The volumes of the PROJECT ON THE HISTORY OF SCIENCE, PHILOSOPHY AND CULTURE IN INDIAN CIVILIZATION aim at discovering the main aspects of India's heritage and present them in an interrelated way. These volumes, in spite of their unitary look, recognize the difference between the areas of material civilization and those of ideational culture. The Project is not being executed by a single group of thinkers who are methodologically uniform or ideologically identical in their commitments. In fact, contributions are made by different scholars with different ideological persuasions and methodological approaches. The Project is marked by what may be called "methodological pluralism". In spite of its primarily historical character, this Project, both in its conceptualization and execution, has been shaped by scholars drawn from different disciplines. It is for the first time that an endeavour of such a unique and comprehensive character has been undertaken to study critically a major world civilization like India.

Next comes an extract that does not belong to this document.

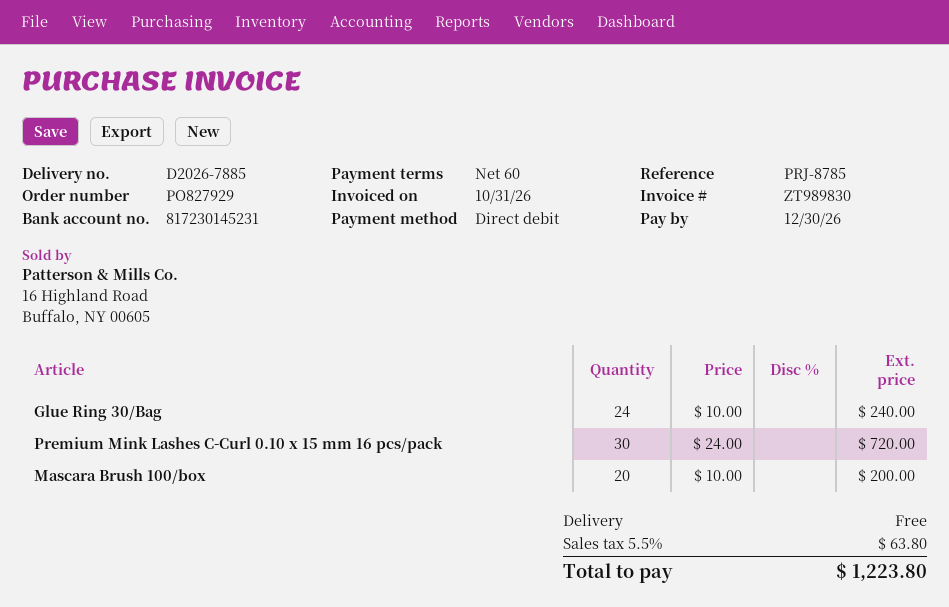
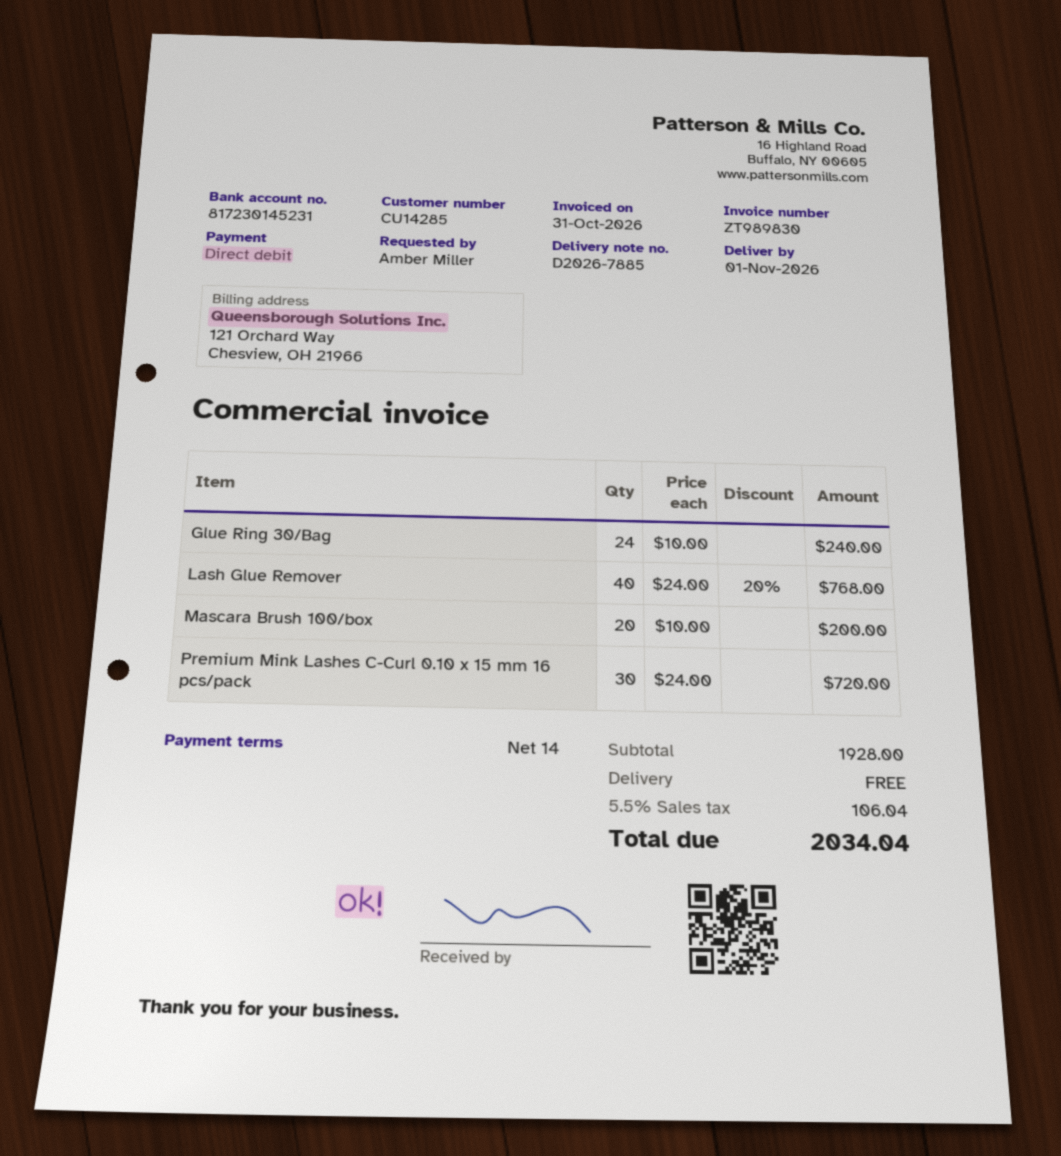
payment terms: 60 days -> 14 days
Lash Glue Remover: none -> 40 x 24.00 - 20% = 768.00
tax: 5.5% = 63.80 -> 5.5% = 106.04
total: 1223.80 -> 2034.04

In this volume devoted to the Puranas, History and Itihasas, scholars have contributed articles on central ideas of ancient texts and also on Historiography or method of writing history. D.P. Chattopadhyaya in his work entitled Ways of) Understanding the Human Past has shown that there cannot be one method of historical enquiry and writing. One of the editors of this volume,N.S.S. Raman, has in his Introduction and in other articles, attempted to show that in the Indian historical and cultural tradition, pluralist methodology is not only avoidable but is necessary. Contributors have tried to highlight those topics that come under the five characteristics as stated by the Puranas, namely the creation of the universe, the various eras of human history, histories of the dynasties of the various kings and events that have occurred during their reigns, and of the gods and sages. The two major itihasas in Indian literature, the Mahabharata and the Ramayana, have also been studied intensely in this volume.
A section is devoted exclusively to historiography of ancient Indian history. The section includes various religious histories like those of Saivism and Buddhism, and source! of historical writings other than archaeology and epigraphy like biographies and travel diaries.
About the Authors
D.P. CHATTOPADHYAYA, M.A., LL.B., Ph.D. (University of Calcutta and London School of Economics), D. Litt. (Honoris Causa), studied and researched law, philosophy and history and taught at various universities in India, Asia, Europe and USA from 1954 to 1994. Founder-Chairman of the Indian Council of Philosophical Research (1981-1990) and President-cum-Chairman of the Indian Institute of Advanced Study, Shimla (1984-1991), Chattopadhyaya is currently the Project Director of the multidisciplinary ninety-six volume Project of History of Indian Science, Philosophy and Culture (PHISPC) and Chairman of the Centre for Studies in Civilizations (CSC). Among his 37 publications, he has authored 19 and edited and co-edited 18. These are Individuals and Societies (1967); Individuals and Worlds (1976); Sri Aurobindo and Karl Marx (1988); Anthropology and Historiography of Science (1990); Induction, Probability and Skepticism (1991); Sociology, Ideology and Utopia (1997); Societies, Cultures and Ideologies (2000); Interdisciplinary Studies in Science, Society, Value and Civilizational Dialogue (2002); Philosophy of Science, Phenomenology and Other Essays (2003); Philosophical Consciousness and Scientific Knowledge: Conceptual Linkages and Civilizational Background (2004); Self, Society and Science: Theoretical and Historical Perspectives (2004); Religion, Philosophy and Science (2006); Aesthetic Theories and Forms in Indian Tradition (2008) and Love, Life and Death (2010). He has also held high public offices, namely, Union Cabinet Minister and State Governor. He is a Life Member of the Russian Academy of Sciences and a Member of the International Institute of Philosophy, Paris. He was awarded Padma Bhushan in 1998 and Padma Vibhushan in 2009 by the Government of India.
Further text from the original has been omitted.